Wherever you think you could use duct tape. Handy for cable management when zip ties are nowhere to be found, and for securing lights instead of using crappy velcro pads.


----------



## reverze (May 28, 2009)

But the residue..


----------



## HammerON (May 28, 2009)

From_Nowhere said:


> Wherever you think you could use duct tape. Handy for cable management when zip ties are nowhere to be found, and for securing lights instead of using crappy velcro pads.



As a fellow Alaskan ~
Duct tape is king 

But nice job on the cables


----------



## A Cheese Danish (May 28, 2009)

Very nice mate! I have to agree about a couple lights. I think it would bring out the components more.
Other than that, very nice and clean setup!


----------



## Paintface (May 28, 2009)

"hey look im rich and wasting my money on a I7 rig to make pictures and rub it into everyones eyes"

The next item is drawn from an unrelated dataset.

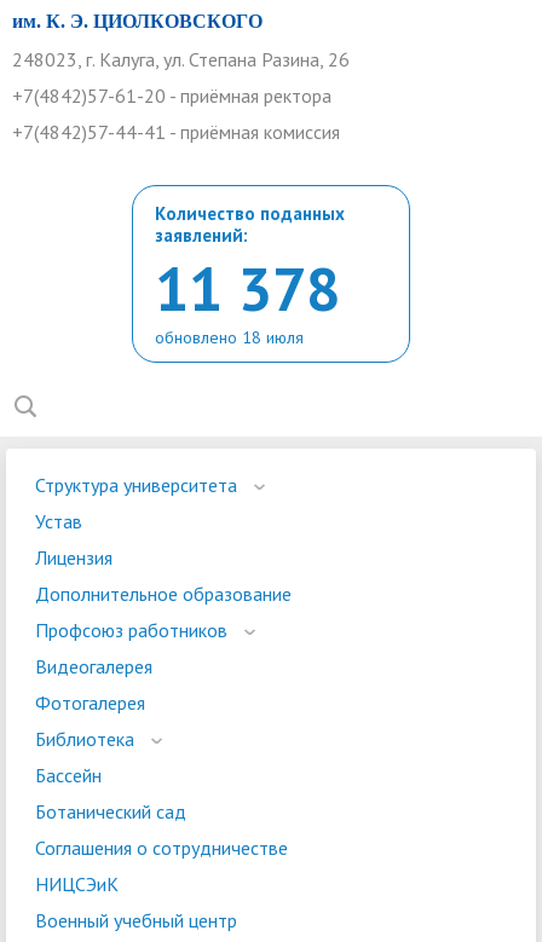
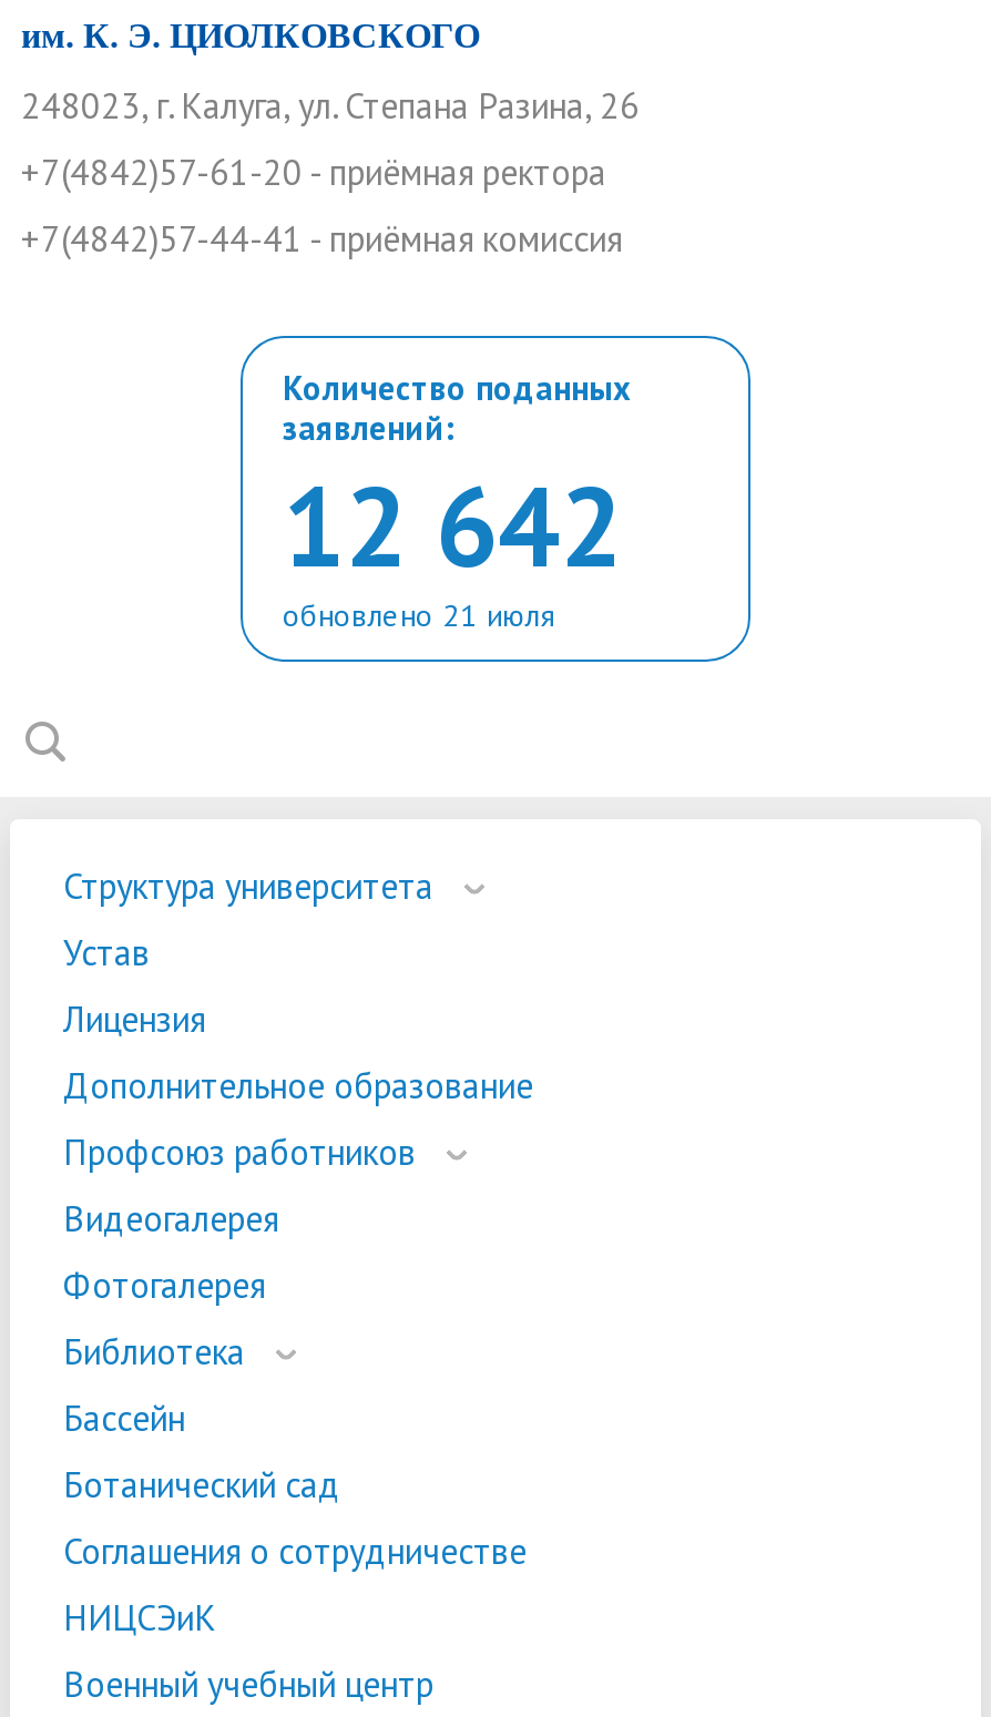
[155,249,340,328] 11 378 -> [283,453,622,597] 12 642
[155,326,304,348] обновлено 18 июля -> [283,595,555,635] обновлено 21 июля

oh wait, you have an AMD rig, nice setup man!


----------



## reverze (May 28, 2009)

Thanks all.

Yeah, I think I'm going to hop on FrozenCPU and order a cold cathode. 12'' should work.

What do you think one at the top and the bottom, or too much.. just one at the bottom?


----------



## DanishDevil (May 28, 2009)

Is there any way you can run that 8-pin behind the motherboard?  Great job so far on the cable management BTW.  Oh, and nice Monitor   You've got my little brother.

+1 on the cathodes, although I'm a UV Reactive guy myself


----------



## reverze (May 28, 2009)

Yeah, I tried relentlessly to get the 8-pin to run behind the motherboard, but it just won't reach. So doing it the way I did was my only option.

Do you have the T260?

And yeah, maybe I will look into some UV reactive stuff as well.

One or Two is the question.


----------



## denice25 (May 28, 2009)

very nice mate! good job!


----------



## etrigan420 (May 28, 2009)

reverze said:


> One or Two is the question.



Get 2, test 'em out...if you don't like the way 2 look, send one back! 

...or I'm sure someone here will buy it!

EDIT:  Oh, and very nice job on the cable management...do they not make some 8-pin extensions?  That's really the only thing that looks a bit out of place.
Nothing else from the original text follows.